Des législatives sous tension en Italie, le ministère de l’Intérieur tente de calmer les esprits

Le ministre de l’Intérieur a souligné que c’est la première fois dans le pays que « la tension interraciale explose de cette façon ». Et il a tenu à mettre en garde les candidats aux législatives contre toutes dérives. 

« Même des phrases apparemment inoffensives peuvent déclencher de fortes réactions. Nous avons encore un mois de campagne, le risque que la haine cause de nouvelles violences est très élevé », a-t-il prévenu.

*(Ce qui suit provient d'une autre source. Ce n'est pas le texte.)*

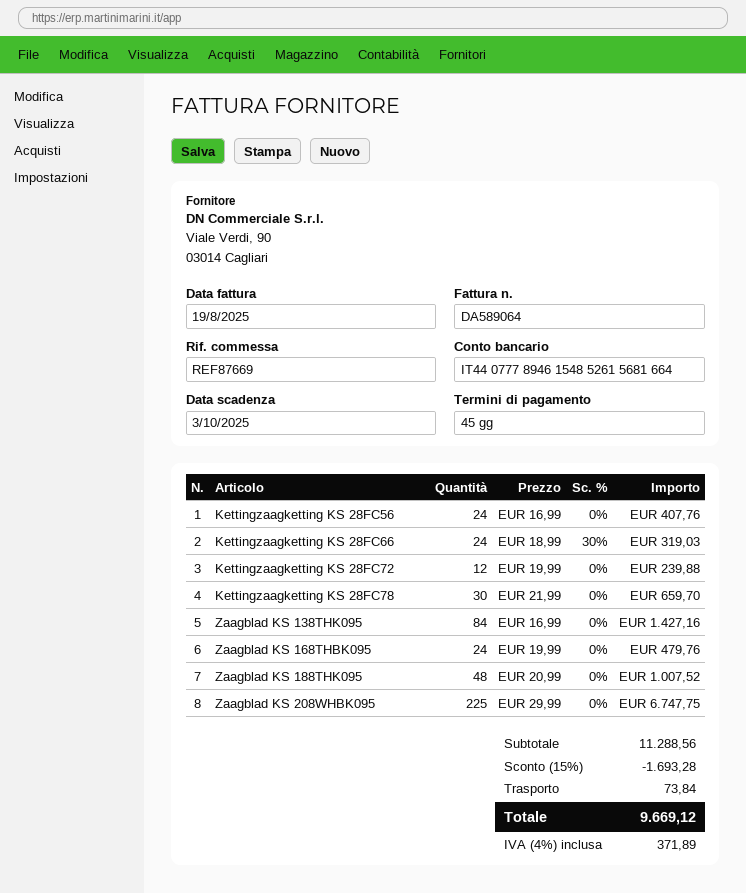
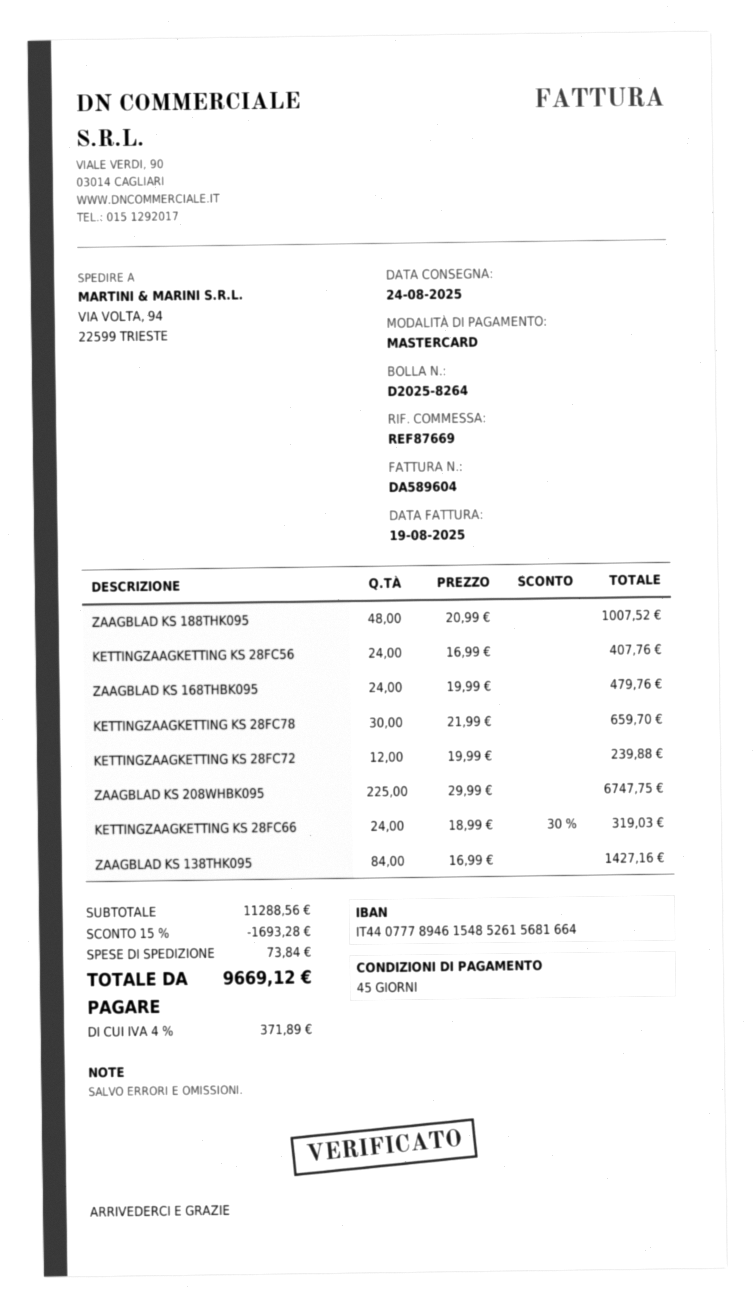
invoice number: DA589064 -> DA589604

Le 15 janvier dernier, Attilio Fontana, candidat pour le poste de gouverneur de la région Lombardie et issu du parti de la Ligue du Nord avait notamment déclaré à la radio :« Si nous acceptons tous les migrants, nous ne serons plus nous. (…) Nous devons décider si notre ethnie, notre société, notre race blanche doit continuer à exister ou si elle doit être anéantie. Ce n’est pas une question d’être raciste ou xénophobe. »

Le ministre de l’Intérieur italien a également annoncé vouloir intensifier sa surveillance des réseaux sociaux « pour empêcher que des contenus offensifs ou visant à fomenter des agressions puissent être mis en ligne ». 

A Macerata, où vivent environ un millier de Nigérians, la population avait prévu une célébration de solidarité samedi, en hommage à la jeune femme tuée. 

« Ce crime nous a bouleversés comme tous les habitants de Macerata. Nous voulions montrer notre attachement à la ville et demander à tout le monde, et surtout aux politiques en campagne électorale, de ne pas transformer ce crime horrible en une haine indiscriminée. Nous n’en avons pas eu le temps », a confié à Il Corriere Daniel Amanze, un homme d’origine nigériane et responsable d’une association d’aide aux immigrés.